The Commodordion is a Frankenstein accordion made from C-64s and 5.25 floppies

A Swedish musician/engineer created a working accordion using two Commodore 64 computers and a bunch of floppy disks. Dubbed the Commodordion, it plays mechanically, just like its regular counterpart, but the output is reminiscent of 1980s area 8-bit arcade music.

The instrument is simple in concept and operation. Two C-64s are connected via bellows made from dozens of 5.25-inch floppy disks. The bellows control the “airflow” (volume) of the notes played. The keys on each computer act as they would on a standard accordion, with the right one producing the melody and the left outputting chords.

Constructing the Commodordion was far from being as straightforward as its operation. Inventor and YouTuber Linus Åkesson started by making the bellows.

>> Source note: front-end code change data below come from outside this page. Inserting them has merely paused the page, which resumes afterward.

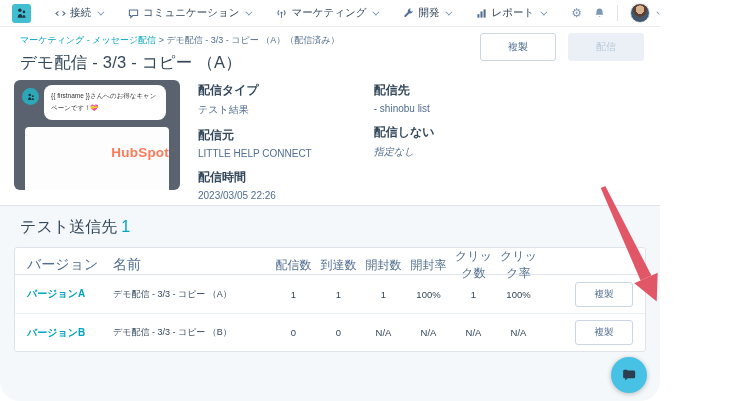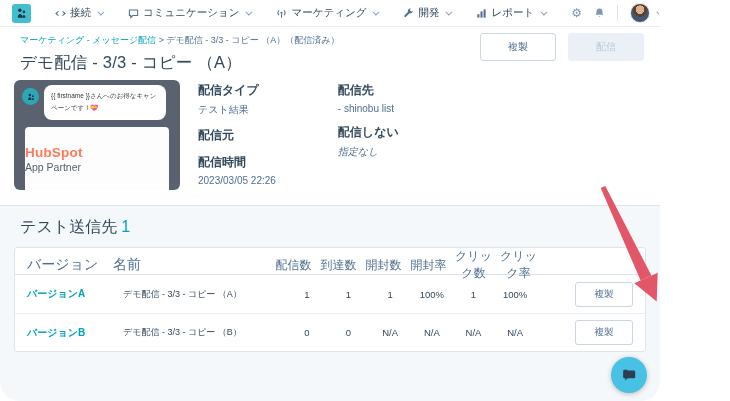--- a/index.html
+++ b/index.html
@@ -35,7 +35,7 @@
   .thumb { position:relative; width:166px; height:110px; background:#59626e; border-radius:6px; overflow:hidden; flex:0 0 auto; }
   .line-avatar { position:absolute; left:8px; top:8px; width:17px; height:17px; border-radius:50%; background:#2ba7b8; display:flex; align-items:center; justify-content:center; }
   .bubble { position:absolute; left:30px; top:5px; width:122px; background:#fff; border-radius:8px; padding:5px 7px; font-size:6.5px; line-height:1.9; color:#333; }
-  .line-card { position:absolute; left:11px; right:11px; top:47px; bottom:-4px; background:#fdfdfd; border-radius:4px 4px 0 0; text-align:left; padding-top:18px; }
+  .line-card { position:absolute; left:11px; right:11px; top:47px; bottom:-4px; background:#fdfdfd; border-radius:4px 4px 0 0; text-align:right; padding-top:18px; }
   .brand-logo { font-size:13.5px; font-weight:bold; color:#ff7a59; letter-spacing:.2px; }
   .brand-sub { font-size:10.5px; color:#55616e; margin-top:1px; }
   .brand-title { font-size:11px; font-weight:bold; color:#2d3e50; margin-top:7px; }

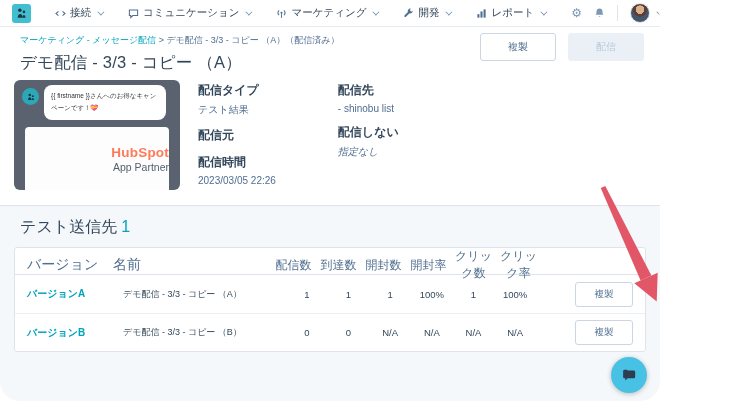--- a/index.html
+++ b/index.html
@@ -191,6 +191,7 @@
         </div>
         <div class="dgroup">
           <div class="dlabel">配信元</div>
+          <div class="dvalue">LITTLE HELP CONNECT</div>
         </div>
         <div class="dgroup">
           <div class="dlabel">配信時間</div>

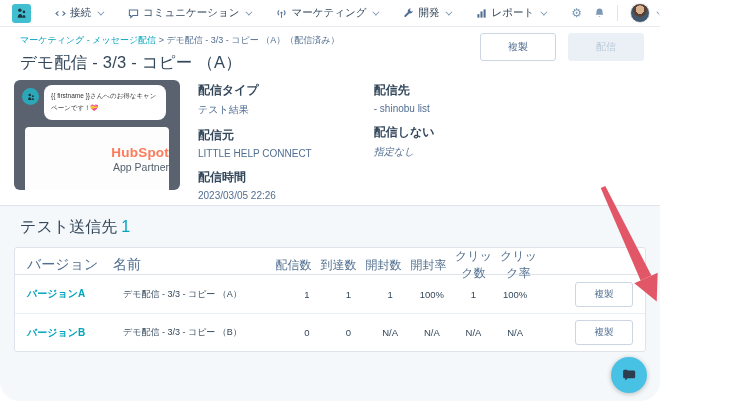--- a/index.html
+++ b/index.html
@@ -180,7 +180,6 @@
       <div class="bubble">{{ firstname }}さんへのお得なキャンペーンです！💝</div>
       <div class="line-card">
         <div class="brand-logo">HubSpot</div>
-        <div class="brand-sub">App Partner</div>
       </div>
     </div>
     <div class="details">

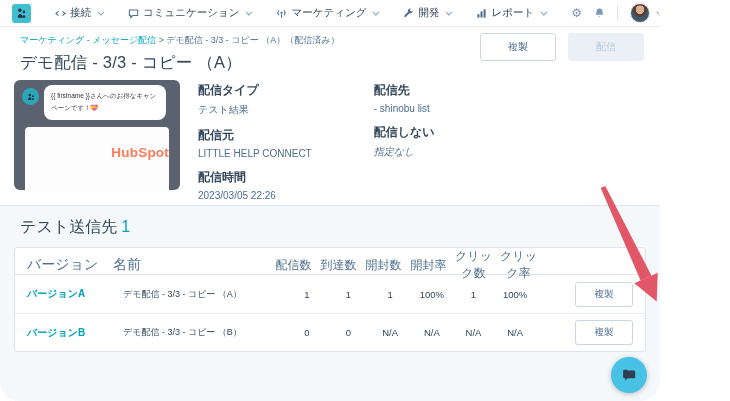--- a/index.html
+++ b/index.html
@@ -57,7 +57,7 @@
   .trow { display:grid; grid-template-columns:86px 158px repeat(6, 1fr) 92px; align-items:center; padding:0 12px; }
   .thead { height:27px; border-bottom:1px solid #dfe3eb; }
   .thead > div { font-size:14px; color:#516f90; }
-  .tdata { height:38px;gap:10px; }
+  .tdata { height:38px; }
   .tdata + .tdata { border-top:1px solid #eaf0f6; }
   .cell-num { text-align:center; font-size:9.5px; color:#33475b; }
   .thead .cell-num { font-size:12px; color:#516f90; }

Each fold required three floppies cut in two different patterns and held together with tape. The folds were then interlocked with the previous one and held tight with more tape. There are at least 16 folds, so 48 or more 5.25 floppies met their demise for this project.

Åkesson said, “No good disks were harmed in the making of this video.”

As previously mentioned, an accordion’s bellows control the volume of played notes. The harder it is forced, the louder the sounds produced. The Commodordion bellows are airtight except for a hole in the back that blows on a microphone. This mic feeds into an envelope follower, translating the mic hiss into volume. That, in turn, feeds into a digital-to-analog converter that outputs the sounds.

Each C-64 was also heavily modified, but you wouldn’t know it until you see them from behind (above). Two power supplies are wired directly to the motherboards rather than through the adapter port. Other motherboard modifications include a hardwired Commodore Tape Drive emulator and the output module. All in all, the device has three custom circuit boards wired directly to the C-64 PCBs.

Lastly is a custom program stored on that emulated tape drive. This software translates the keypresses on each computer into accordion notes. As you can see in the video, Åkesson is a skilled musician and can play the device in real-time just as he would the standard instrument. The music produced would fit perfectly into any 1980s-era video game.